There was no virtual school for our girl who was in pre-K4. Instead, we watched a ton of TV, mostly PBS. I got the idea to do family fitness classes on YouTube with her, and we had a blast until the doorman called and told me to “stop jumping around—your downstairs neighbor is working from home, and it’s bothering her.”

And then, there was the Challah bread-making. I was losing my mind and my waistline! Trying to keep the little princess quiet so daddy could work and neighbors wouldn’t complain was nearly impossible, but still somehow, we managed. We got close and truly enjoyed being “cooped up” as a family. Nightly dance parties and homemade games saved us.

I noticed during this time that I was getting a lot of emails from women I had never met from all over the globe.

They were responding to a 2016 video that I posted on YouTube (entitled “I had a baby at 43”) about my personal fertility story on how we had a baby when four of NY Magazine’s “Top Fertility Doctors” told me I would “never have a baby with my own egg.”

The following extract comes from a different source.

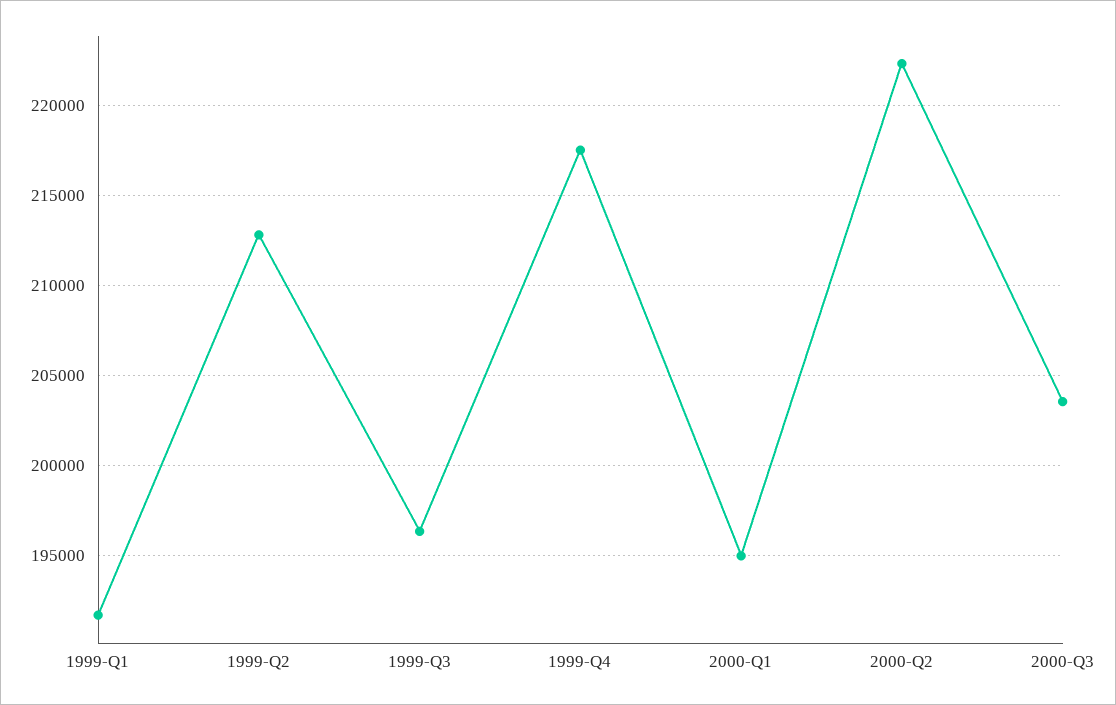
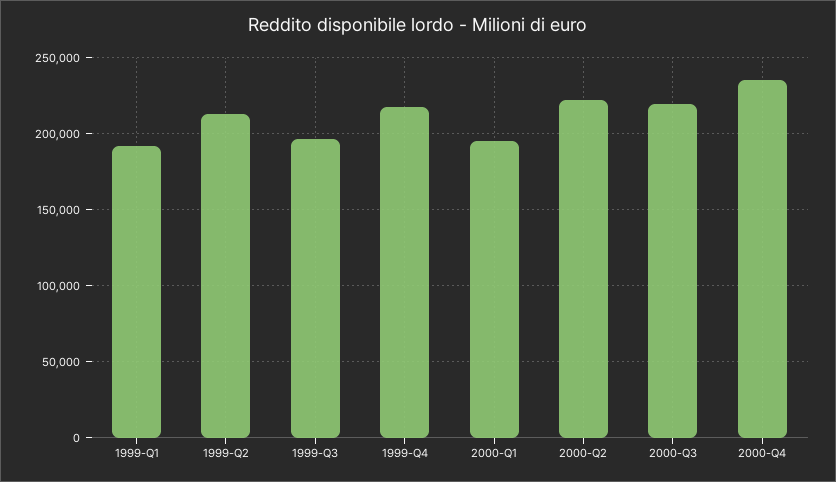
2000-Q3: 203500 -> 220000
2000-Q4: none -> 235000

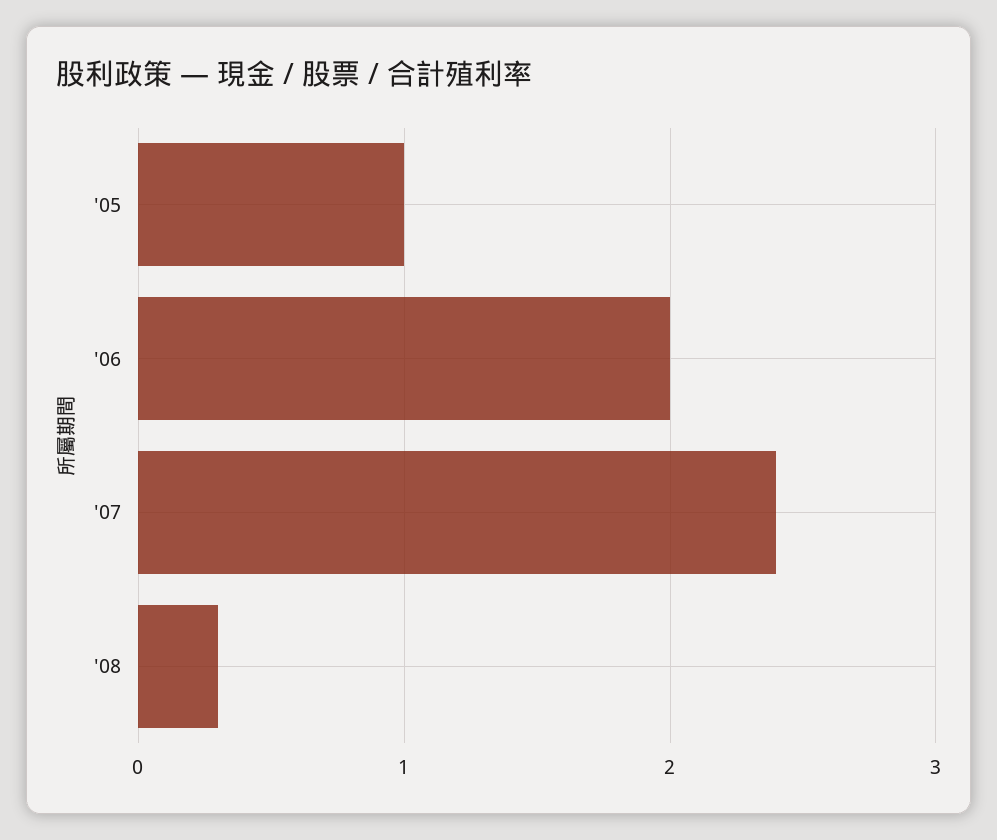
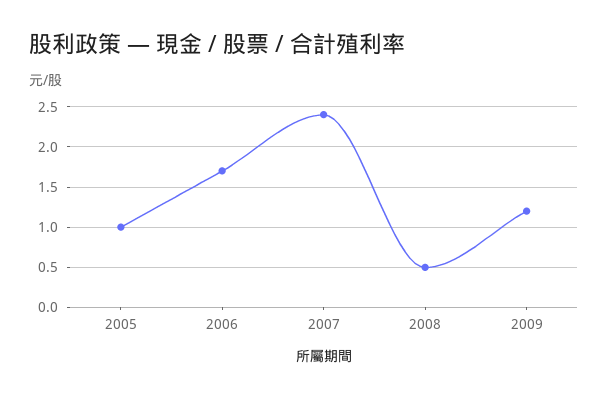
'06: 2 -> 1.7
'08: 0.3 -> 0.5
2009: none -> 1.2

After spending nearly 30K on IVF that didn’t work, I conceived through more natural means with my own egg and gave birth to a healthy baby girl.

It seemed that the lockdown was causing more women to reevaluate what was important to them and figure out how to have the baby they had always dreamed to have.

Many women and couples turned to the Internet for information. I had been working on my book, Poppin’ Past Forty, the path to midlife fertility and saw quickly just how much it was needed.

In-between loads of laundry, homeschooling, and baking, I finished my book and coached women and couples virtually. As the lockdown continued, I received texts from total strangers on WhatsApp sharing that seeing my video gave them the strength to keep going and to push their doctors to do more tests. One sweet woman texted me baby pictures from Costa Rica with a simple message in broken English: “Saw the video, we make baby after no baby five years.”

My heart felt so full.

Finally, we moved to the suburbs of New Jersey and got a car. Our entire life changed after that. John had a dedicated office, and he finally went back to school. We were able to go for walks in the woods nearly every day.

At school, our daughter was masked up for six hours a day, which was utterly heartbreaking. I cried the day I took her to school after the mask mandate was lifted—for almost two years I had never seen these children’s faces. They were all so beautiful, every single one glorious and smiling so bright, happy, and joyous, and surprisingly well-adjusted.

I have a lot more gratitude for the simple little things, like being able to open my door and step outside! We have a lot of wildlife here, and when I see the deer, squirrels, and chipmunks, I say a small thank you to The Creator for getting me through this crazy time.